In God’s sight, the creation of woman solved every problem that had ever existed at this point in history . To God, woman was the answer to what was not good with creation. The foundational reasoning for the creation of woman is to complete that which was incomplete. To be the answer and solution for the problem. The creation of woman fixed what was not good with creation.

Before humanity’s fall and disobedience to God, this inherent problem required the creation of woman. Woman is the completion of God’s perfect design and creation.

The Inarguable Worth of the Creation of Woman

As one of Europe’s most treasured sites, the Sistine Chapel attracts millions of visitors every year.Containing a variety of thematically resonant and important depictions of episodes from the Bible, the Sistine Chapel’s frescoes illustrate the biblical creation narrative.

The Ceiling of the Sistine Chapel by Michelangelo, from Adobe Stock.

Standing in the middle of the Sistine Chapel, one immediately sees the central image on the chapel’s ceiling. Perhaps the most famous religious image from Italian sculptor and artist Michelangelo, The Creation of Adam, rests at the center of the creation narrative.

It’s a curious depiction. Reverent and piercing. But there a couple details with relevant implications for the creation of woman and the importance of womanhood.
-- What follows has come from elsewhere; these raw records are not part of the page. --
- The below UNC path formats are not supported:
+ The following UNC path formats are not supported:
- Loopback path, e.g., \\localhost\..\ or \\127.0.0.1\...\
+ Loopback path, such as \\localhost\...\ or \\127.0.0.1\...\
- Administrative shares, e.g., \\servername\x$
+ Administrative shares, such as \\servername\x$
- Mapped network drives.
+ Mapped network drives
The Creation of Adam by Michelangelo, from Adobe Stock

The main focus is often Adam and the Lord’s connection in the center of the image. However, it’s the female figure underneath God’s left arm that deserves a little bit more attention.
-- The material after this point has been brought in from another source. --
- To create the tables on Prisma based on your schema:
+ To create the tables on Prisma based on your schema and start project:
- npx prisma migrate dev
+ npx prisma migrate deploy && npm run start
This female figure represents Eve. As Eve looks longingly at Adam, God maintains constant connection with Eve. Even though God creates Adam in this moment, Eve remains closer to God. God’s left arm draped over Eve’s shoulders communicates protection over the first woman. God breathes life into the man, but He comforts and maintains connection with the woman.
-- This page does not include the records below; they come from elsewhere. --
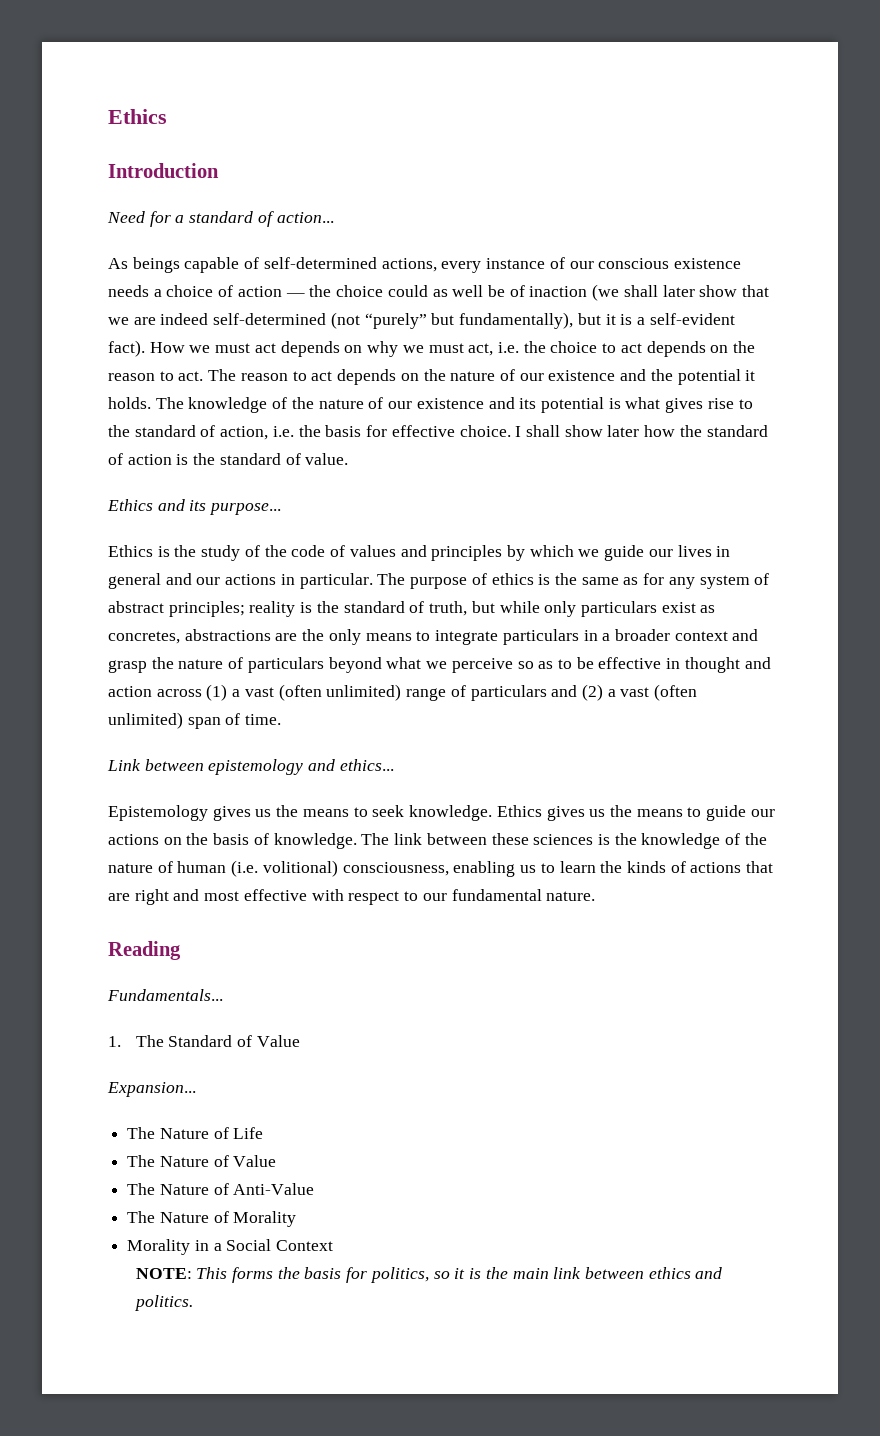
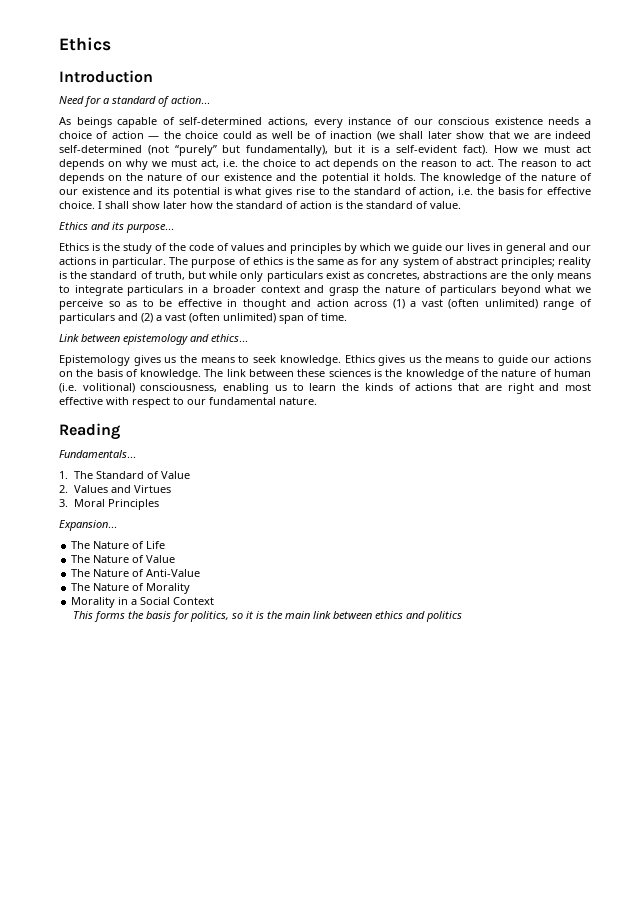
+ 2. Values and Virtues
+ 3. Moral Principles
- NOTE: This forms the basis for politics, so it is the main link between ethics and politics.
+ This forms the basis for politics, so it is the main link between ethics and politics

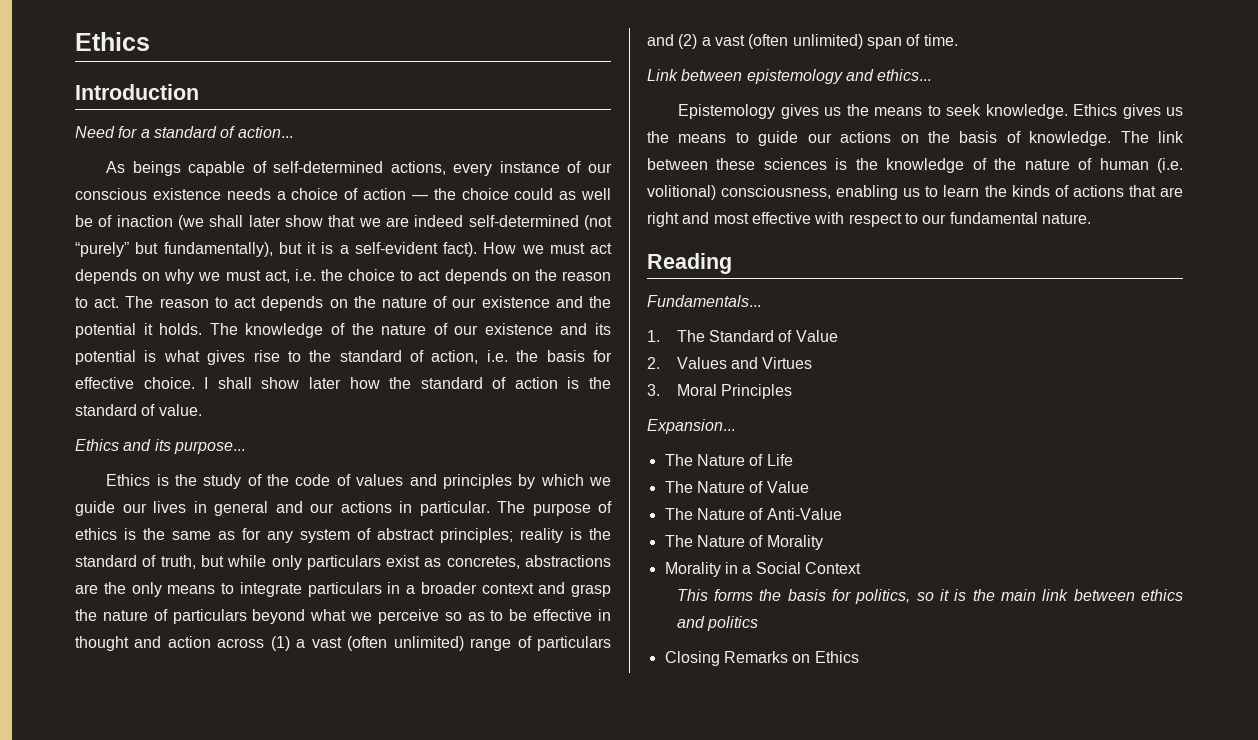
+ Closing Remarks on Ethics

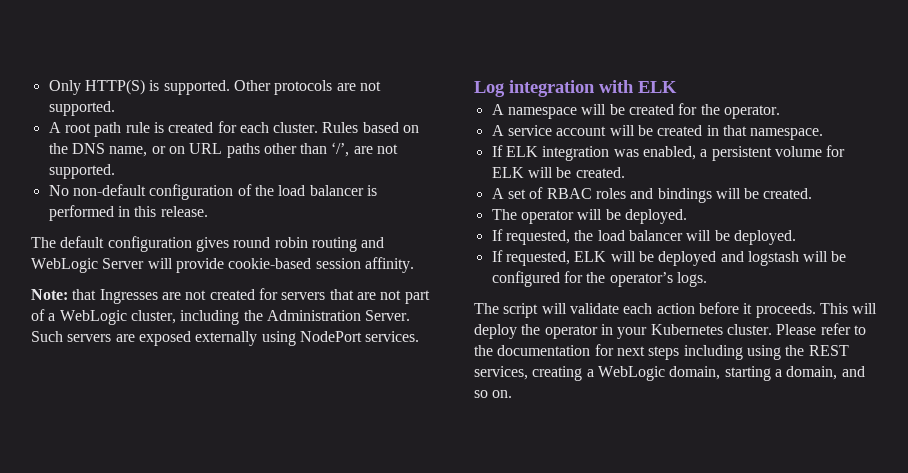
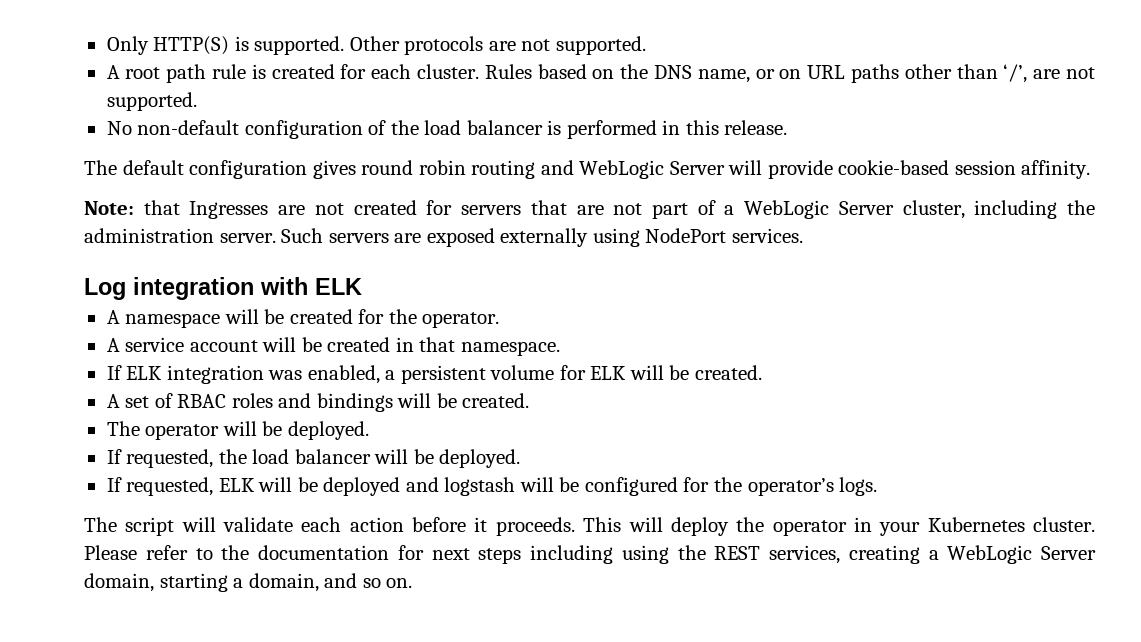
- Note: that Ingresses are not created for servers that are not part of a WebLogic cluster, including the Administration Server.
+ Note: that Ingresses are not created for servers that are not part of a WebLogic Server cluster, including the administration server.
- Please refer to the documentation for next steps including using the REST services, creating a WebLogic domain, starting a domain, and so on.
+ Please refer to the documentation for next steps including using the REST services, creating a WebLogic Server domain, starting a domain, and so on.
Even in the midst of God’s creation of the first man, the subtle emphasis upon the importance of womanhood exists. Following Eve’s creation, the introduction of sin and disobedience immediately marred the relationship between God and His creation. From that moment onward, sin tainted the purity within the creation of woman and man. This impact continues to ripple throughout our culture even today.

Culture’s View of Womanhood

Womanhood tends to come under attack in a variety of ways. Culture suggests that women are inadequate and inferior compared to men. Perpetuated in a number of areas of life, sexism and misogyny can lead to devastating outcomes for young girls.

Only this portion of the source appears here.